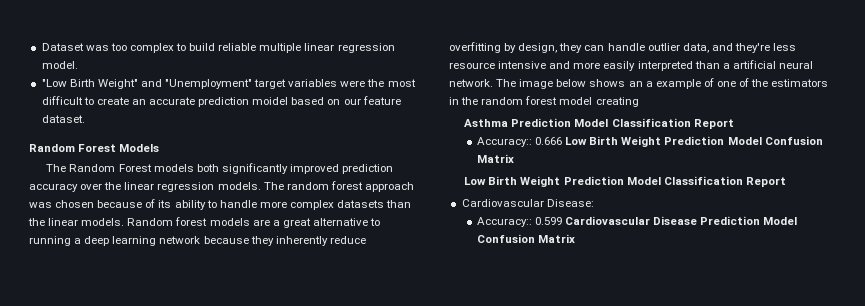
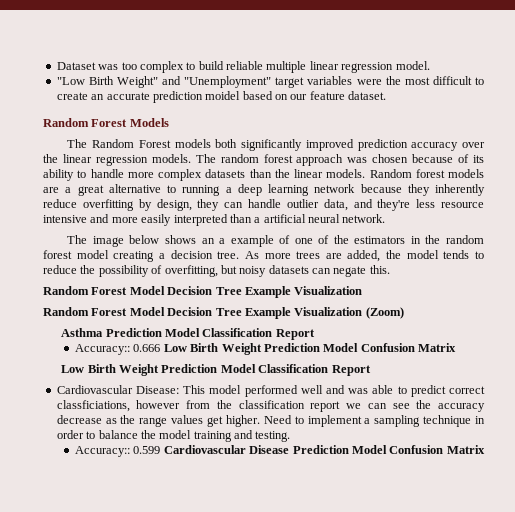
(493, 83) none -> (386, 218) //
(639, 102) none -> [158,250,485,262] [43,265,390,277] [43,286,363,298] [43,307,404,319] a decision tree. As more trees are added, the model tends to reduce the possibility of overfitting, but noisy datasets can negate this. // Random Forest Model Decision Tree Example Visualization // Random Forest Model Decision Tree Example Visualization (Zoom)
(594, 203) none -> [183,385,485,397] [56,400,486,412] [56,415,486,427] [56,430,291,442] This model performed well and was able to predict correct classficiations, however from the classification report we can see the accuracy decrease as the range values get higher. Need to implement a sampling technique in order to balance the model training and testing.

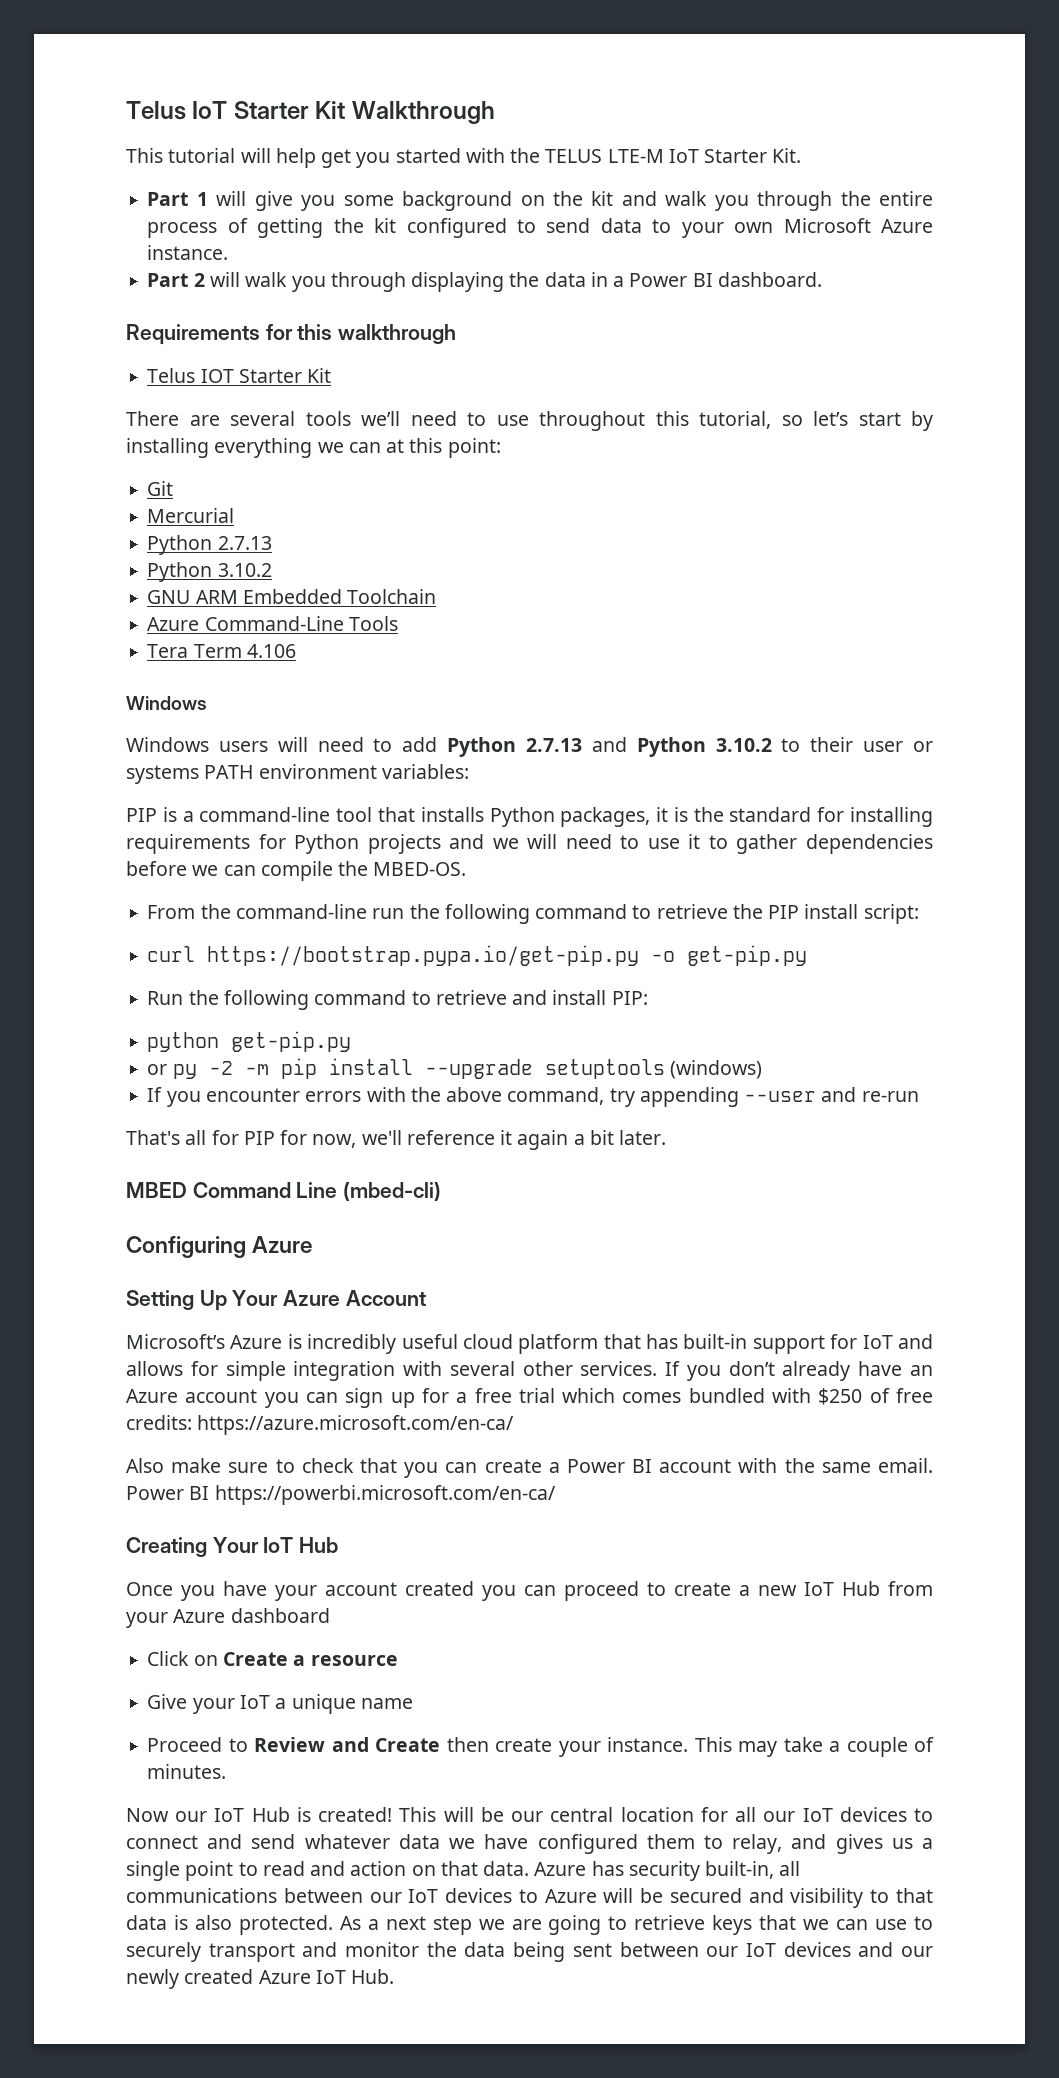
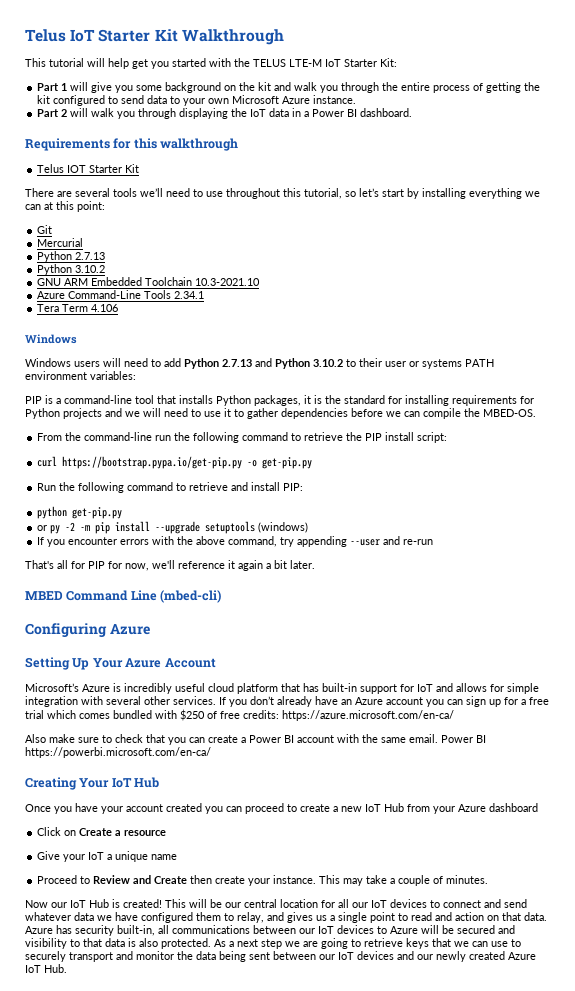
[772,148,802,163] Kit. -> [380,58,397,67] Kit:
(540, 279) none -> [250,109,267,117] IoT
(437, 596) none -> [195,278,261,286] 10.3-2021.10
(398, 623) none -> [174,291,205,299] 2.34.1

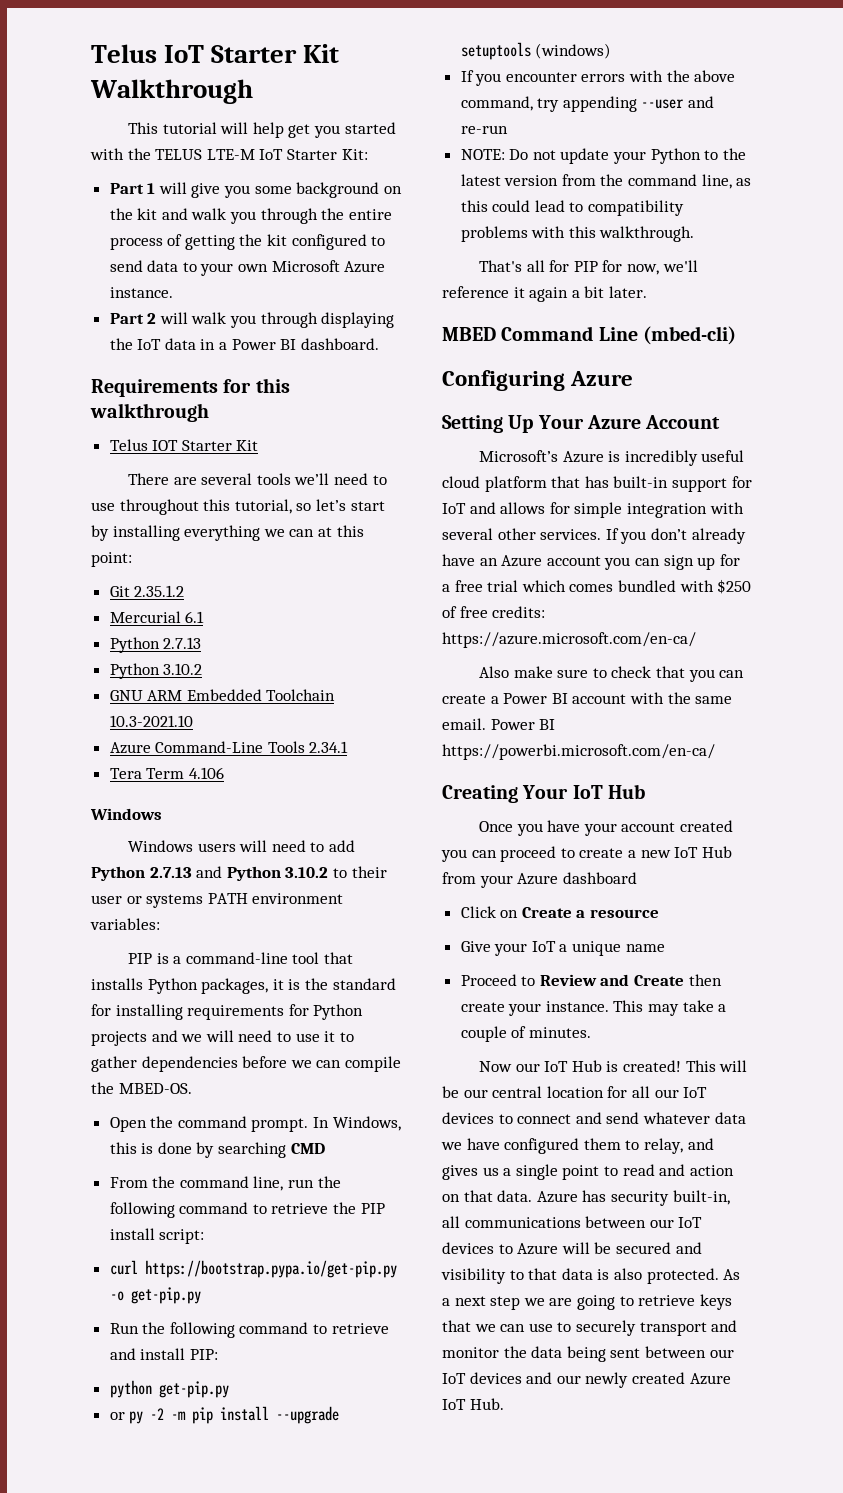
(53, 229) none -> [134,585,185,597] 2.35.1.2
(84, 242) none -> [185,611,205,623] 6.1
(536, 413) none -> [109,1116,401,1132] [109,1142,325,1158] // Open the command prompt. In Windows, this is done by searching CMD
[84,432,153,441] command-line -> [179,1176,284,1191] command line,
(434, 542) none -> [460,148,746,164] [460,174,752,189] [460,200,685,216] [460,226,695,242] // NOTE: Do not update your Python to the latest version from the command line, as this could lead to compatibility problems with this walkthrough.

Your goal
Scan the data above; copy every line where "command" appears.

Answer area
(536, 413) none -> [109,1116,401,1132] [109,1142,325,1158] // Open the command prompt. In Windows, this is done by searching CMD
[84,432,153,441] command-line -> [179,1176,284,1191] command line,
(434, 542) none -> [460,148,746,164] [460,174,752,189] [460,200,685,216] [460,226,695,242] // NOTE: Do not update your Python to the latest version from the command line, as this could lead to compatibility problems with this walkthrough.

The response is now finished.